If you are on a prepayment scheme for your energy - do you own meter reading via your energy company's website - the energy companies are b%stards and base far too much on estimates - our 'estimate' was £124.00 a month (they average your usage over the year in 'convenient' monthly payments of the same amount - it's only convenient for them, really!) - actual usage was £63.00 a month in the depths of winter - £29.00 per month in Spring/Summer/Most of Autumn (electric only- we don't have gas, white meter heating only on in one room, but supplemental use of timer-set oil radiator heated from mains to warm up boys' room, and occassional blast of three bar fire; but washing machine is on most days because of nappies - I do clothes/sheets/towels one day, then nappies next day, then hopefully a break day to catch up with the ironing, then more nappies) - yes, you DO get your money back at the end of the year, but why the hell should that money be earning THEM interest when it could be earning you interest?

If you buy mushrooms, tomatoes, punnets of fruit, margerine or yoghurts from the supermarket; you will never need to buy another pot for growing seedlings. Beans and sweetpeas can be grown in the inside of toilet-roll inners, squashed into one of the blue tubs you get mushrooms in. Newpapers are great for laying down as mulch for a no-dig border - just lay it down as you would plastic you would normally buy.

Freecycle for clothing. Great for children's clothes. For adult clothes, if they are not to your taste you can always turn them into something else - peg holders / nappy stackers for carboot sales, quilts, cushion covers.........

My God, have I rambled enough??? :pale:

Re: Frugality?

Posted: Mon Mar 15, 2010 10:19 pm
by MuddyWitch
We use rainwater to flush our loo now & it's slashed our water bill by a third! (that's £95 per year saved!!!)


Re: Frugality?

Posted: Tue Mar 16, 2010 11:07 am
by bonniethomas06
OMG can't believe I have never thought of the potato peelings...will try that.

I can't think of anything to add other than to say that getting organised with the food shopping has made a massive difference to our bills. Apologies if I have mentioned this in another thread - but I am fastidious in planning what we are going to eat now :angel11: - and we order and pay for everything - veg boxes, meat, storecupboard stuff and cleaning stuff on payday - which means that we avoid buying stuff we don't need when we go to the shops and markets. I can't believe the difference this has made - it is so easy to spend an extra £25 a week on things that you just don't need and don't miss if you don't see it on the shelf.

Re: Frugality?

Posted: Tue Mar 16, 2010 6:55 pm
by Thomzo
I'm lucky enough to live within a 10 minute walk of a Co-op. I always walk there which means that I can only buy what I can carry.

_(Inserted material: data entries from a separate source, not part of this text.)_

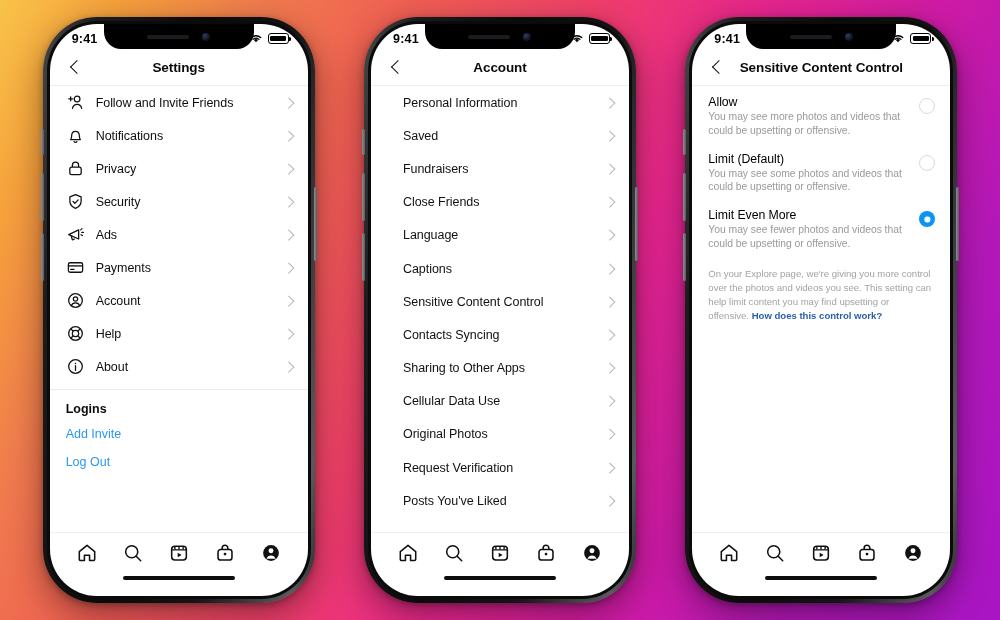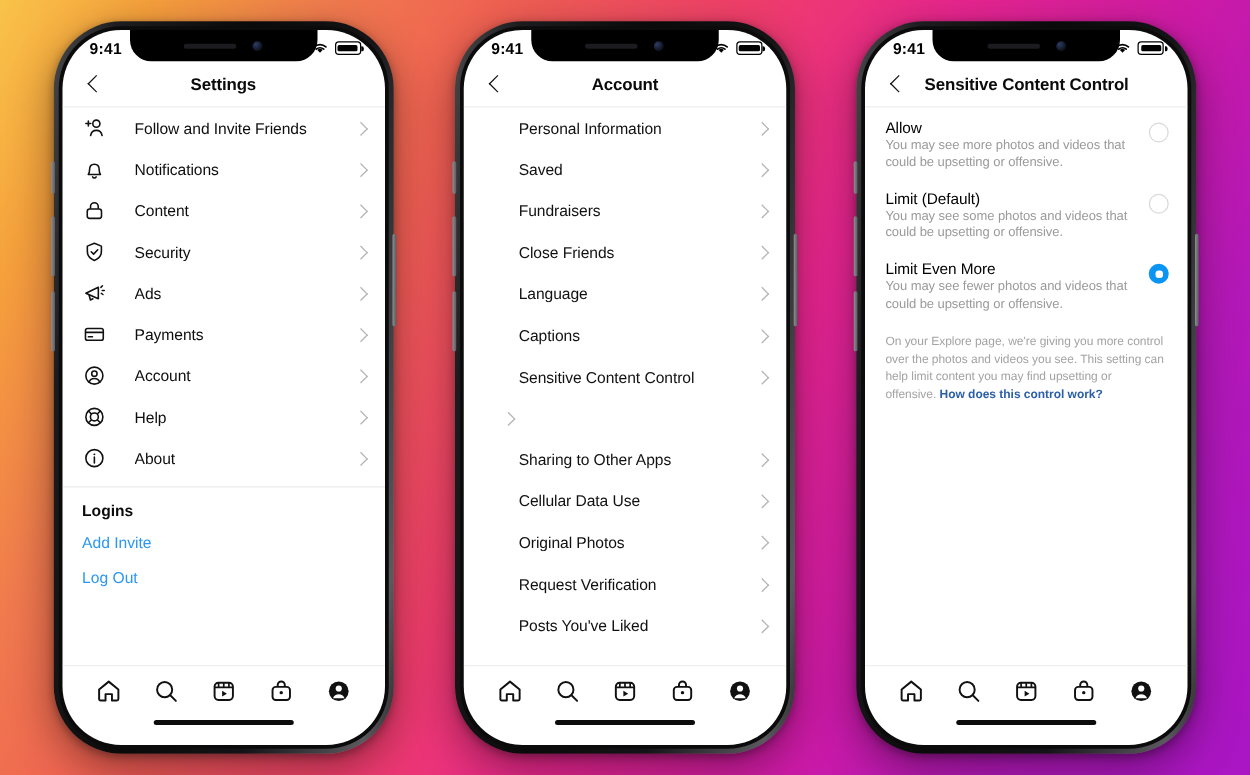"Follow and Invite Friends" .row .label { margin-left: 12px -> none }
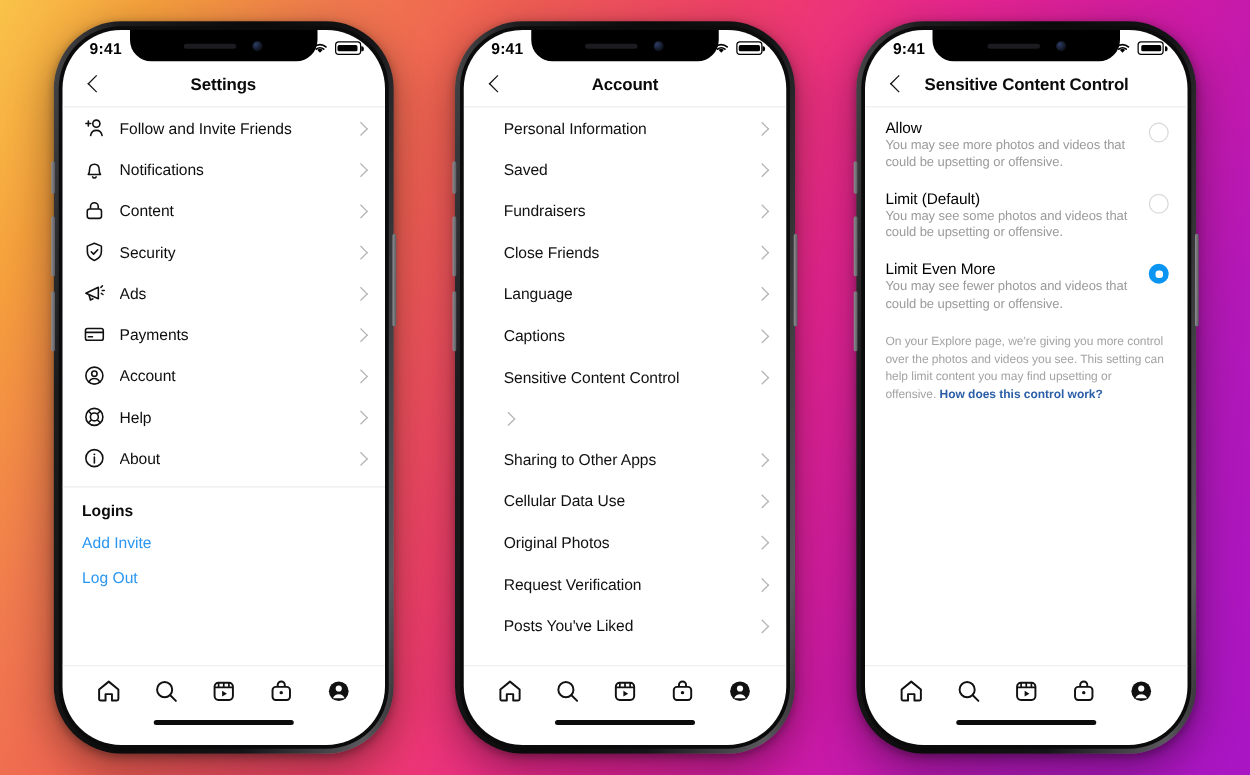"Content" span.label { text: Content -> Privacy }
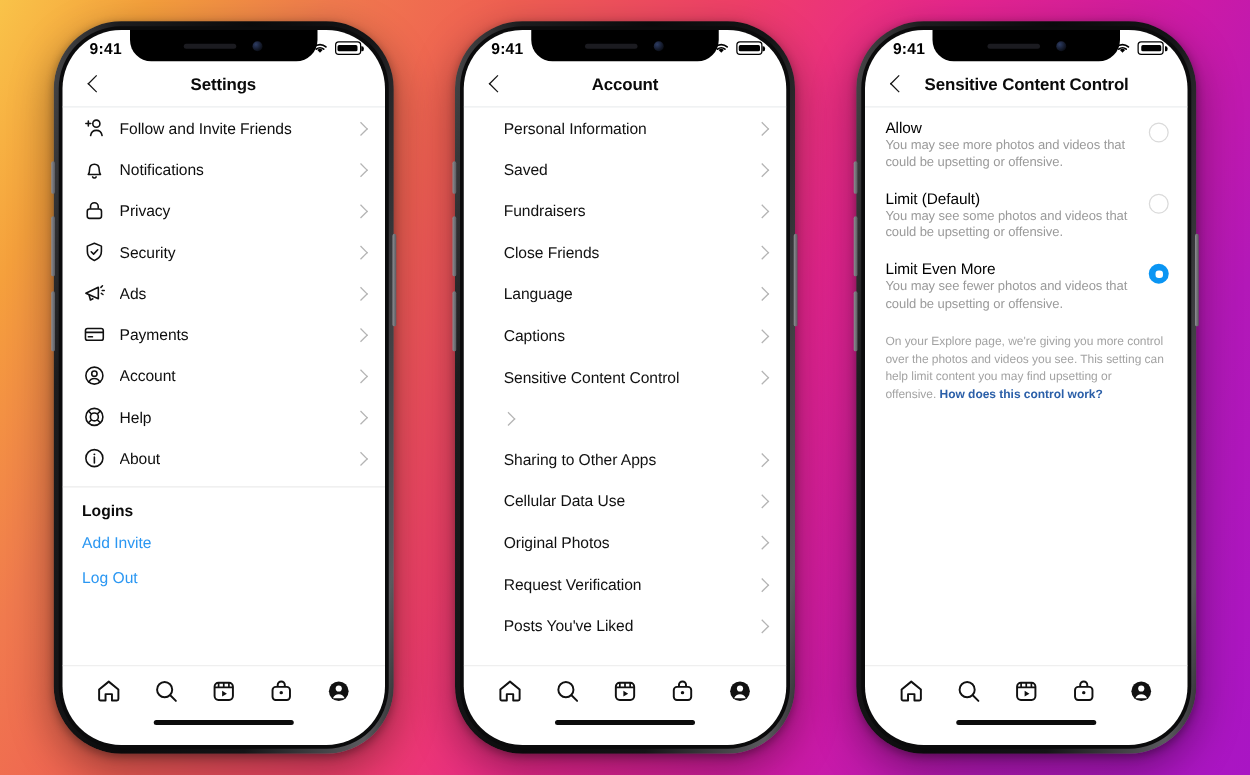"Contacts Syncing" span.label { html: none -> <span>Contacts Syncing</span> }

It saves me a fortune as I can't impulse buy.

Re: Frugality?

Posted: Tue Mar 16, 2010 9:56 pm
by crowsashes
i live not fare from a co-op, its great as i can pop up there about 5-6 ish and see whats reduced and plan my dinners around that, organic soup and milk the other day for less than 50p each and a loads of eco laundry stuff reduced right down between £1- £3 instead of the usual £3- £6 ! :mrgreen: i stocked up as i knew i would use them, have enough to last the summer ( i hope)

i always have a list of things i need soon but not right now and i buy them when i see on offer. such as store cupboard stuff thats almost out, i brought a big 5kg sack of rice the other week for just a few quid ( reduced as it was being discontinued )

Re: Frugality?

Posted: Tue Mar 16, 2010 11:01 pm
by Sky
I use my scooter instead of my car to get to work these days, I work at a farm and a staff perk is free meat and free milk which saves me heaps on the shopping bill.